_What is required_
Below this line is a set of entries; quote exactly the lines from the line that contains "[63,1047,821,1146] Mengungkap Furina: Karakter" to the line that contains "[14,401,442,531] [image] |", both lines included.

_Records_
# # # # # # #

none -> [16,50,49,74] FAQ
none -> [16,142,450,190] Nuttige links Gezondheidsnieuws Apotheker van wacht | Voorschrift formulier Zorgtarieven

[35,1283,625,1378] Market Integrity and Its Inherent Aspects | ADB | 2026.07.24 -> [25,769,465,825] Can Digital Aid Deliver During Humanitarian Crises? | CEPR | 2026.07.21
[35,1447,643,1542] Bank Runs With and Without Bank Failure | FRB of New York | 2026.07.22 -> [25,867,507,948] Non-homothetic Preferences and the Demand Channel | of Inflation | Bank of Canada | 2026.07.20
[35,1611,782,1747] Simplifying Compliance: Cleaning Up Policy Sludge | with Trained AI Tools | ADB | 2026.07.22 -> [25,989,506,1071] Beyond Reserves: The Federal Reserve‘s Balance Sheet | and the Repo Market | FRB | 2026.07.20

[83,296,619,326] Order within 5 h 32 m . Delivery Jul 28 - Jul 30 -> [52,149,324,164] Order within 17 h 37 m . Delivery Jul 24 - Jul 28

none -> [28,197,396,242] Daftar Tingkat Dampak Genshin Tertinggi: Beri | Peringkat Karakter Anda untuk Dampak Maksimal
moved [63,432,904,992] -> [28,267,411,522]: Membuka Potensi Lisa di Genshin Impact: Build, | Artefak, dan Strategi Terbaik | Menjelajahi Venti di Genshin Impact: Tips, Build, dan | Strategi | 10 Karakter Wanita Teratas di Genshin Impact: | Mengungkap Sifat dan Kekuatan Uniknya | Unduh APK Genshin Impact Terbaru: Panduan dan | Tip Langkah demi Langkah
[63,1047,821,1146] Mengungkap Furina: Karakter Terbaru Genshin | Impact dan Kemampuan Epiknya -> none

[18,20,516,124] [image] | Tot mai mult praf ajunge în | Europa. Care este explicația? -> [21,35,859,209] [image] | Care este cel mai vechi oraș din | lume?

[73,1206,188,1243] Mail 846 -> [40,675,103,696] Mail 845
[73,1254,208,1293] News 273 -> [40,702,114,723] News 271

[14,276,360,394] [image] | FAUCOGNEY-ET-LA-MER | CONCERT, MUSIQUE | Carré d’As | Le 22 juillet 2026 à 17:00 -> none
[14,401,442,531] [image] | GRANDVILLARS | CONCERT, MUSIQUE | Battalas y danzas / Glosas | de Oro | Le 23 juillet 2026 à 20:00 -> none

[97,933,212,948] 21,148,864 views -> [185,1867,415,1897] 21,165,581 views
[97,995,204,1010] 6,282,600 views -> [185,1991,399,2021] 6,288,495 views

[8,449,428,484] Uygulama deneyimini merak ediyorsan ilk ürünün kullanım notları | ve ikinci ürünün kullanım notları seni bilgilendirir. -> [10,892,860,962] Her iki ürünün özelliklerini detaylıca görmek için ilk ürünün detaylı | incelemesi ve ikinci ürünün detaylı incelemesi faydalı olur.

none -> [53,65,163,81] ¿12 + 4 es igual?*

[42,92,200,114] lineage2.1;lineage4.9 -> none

# # # # # # #

_Solution_
[63,1047,821,1146] Mengungkap Furina: Karakter Terbaru Genshin | Impact dan Kemampuan Epiknya -> none

[18,20,516,124] [image] | Tot mai mult praf ajunge în | Europa. Care este explicația? -> [21,35,859,209] [image] | Care este cel mai vechi oraș din | lume?

[73,1206,188,1243] Mail 846 -> [40,675,103,696] Mail 845
[73,1254,208,1293] News 273 -> [40,702,114,723] News 271

[14,276,360,394] [image] | FAUCOGNEY-ET-LA-MER | CONCERT, MUSIQUE | Carré d’As | Le 22 juillet 2026 à 17:00 -> none
[14,401,442,531] [image] | GRANDVILLARS | CONCERT, MUSIQUE | Battalas y danzas / Glosas | de Oro | Le 23 juillet 2026 à 20:00 -> none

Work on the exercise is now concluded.